On 01/04/10 13:28, Fabian Knittel wrote:
> Peter Stuge schrieb:
>> Jan Just Keijser wrote:
>>> FYI: 802.1Q defines VLAN 1 as the 'native' LAN: all packets on VLAN 1 
>>> are *by definition* not encapsulated (according to my CCNA guide ;-))
> [...]
>>> Perhaps we need to make sure that VID 1 means untagged ...
>>
>> Any VID can be untagged.
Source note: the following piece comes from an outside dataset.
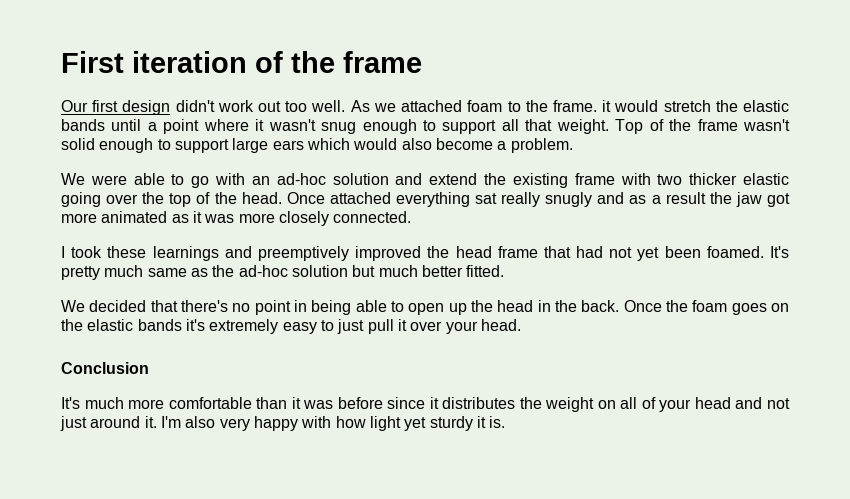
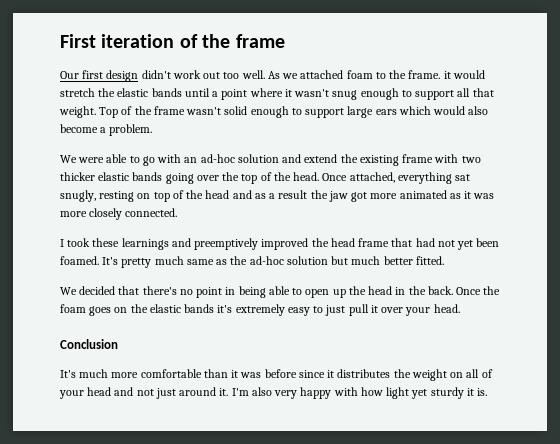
- We were able to go with an ad-hoc solution and extend the existing frame with two thicker elastic going over the top of the head.
+ We were able to go with an ad-hoc solution and extend the existing frame with two thicker elastic bands going over the top of the head.
- Once attached everything sat really snugly and as a result the jaw got more animated as it was more closely connected.
+ Once attached, everything sat snugly, resting on top of the head and as a result the jaw got more animated as it was more closely connected.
While 1 is the default it can change and
>> OpenVPN shouldn't really care.
>>
>> One alternative approach to using tag 0 would be to introduce a
>> vlan-pvid (or vlan-default-tag) option to set the PVID.
> 
> So packets coming in on the tap device that aren't tagged would be
> assumed to have a vid == PVID.  And packets going out on the tap device
> with a vid == PVID would go out untagged.  (A vid of 0 would continue to
> be rejected as configuration option.)
> Not specifying --vlan-pvid would mean that only tagged packets are
> accepted (and sent).
> 
> I'm still unsure what to do with incoming frames from clients who's vid
> matches the pvid and where the frames contain a full 802.1Q header with
> a non-zero vid.  I'll probably just drop those packets.  Maybe we should
> drop such packets regardless of the PVID value while in --vlan-tagging
> mode.   (Tags in tags are apparently specified by 802.1ad and we don't
> support that anyway.)
> 

Just paying attention to the discussion from the side line.  But just a
simple question from a VLAN newbie.  This discussion here made me think
about something, something which probably is not directly connected to
vid == PVID.

But what kind traffic does hit the OpenVPN clients?  Does the OpenVPN
server send only traffic to the corresponding VLAN the OpenVPN client is
"assigned" to?  Or does it receive packages for all the VLAN's and does
the "filtering" on the client side?

>From a security and not the least from a performance perspective, the
OpenVPN clients should only receive traffic which hits it's own VLAN
(ie. the server does the "filtering" before sending data to the client).
 I'm not sure if I saw this in code or not ... but if it is in place and
somebody could point me to the patch which does it, I would be happy.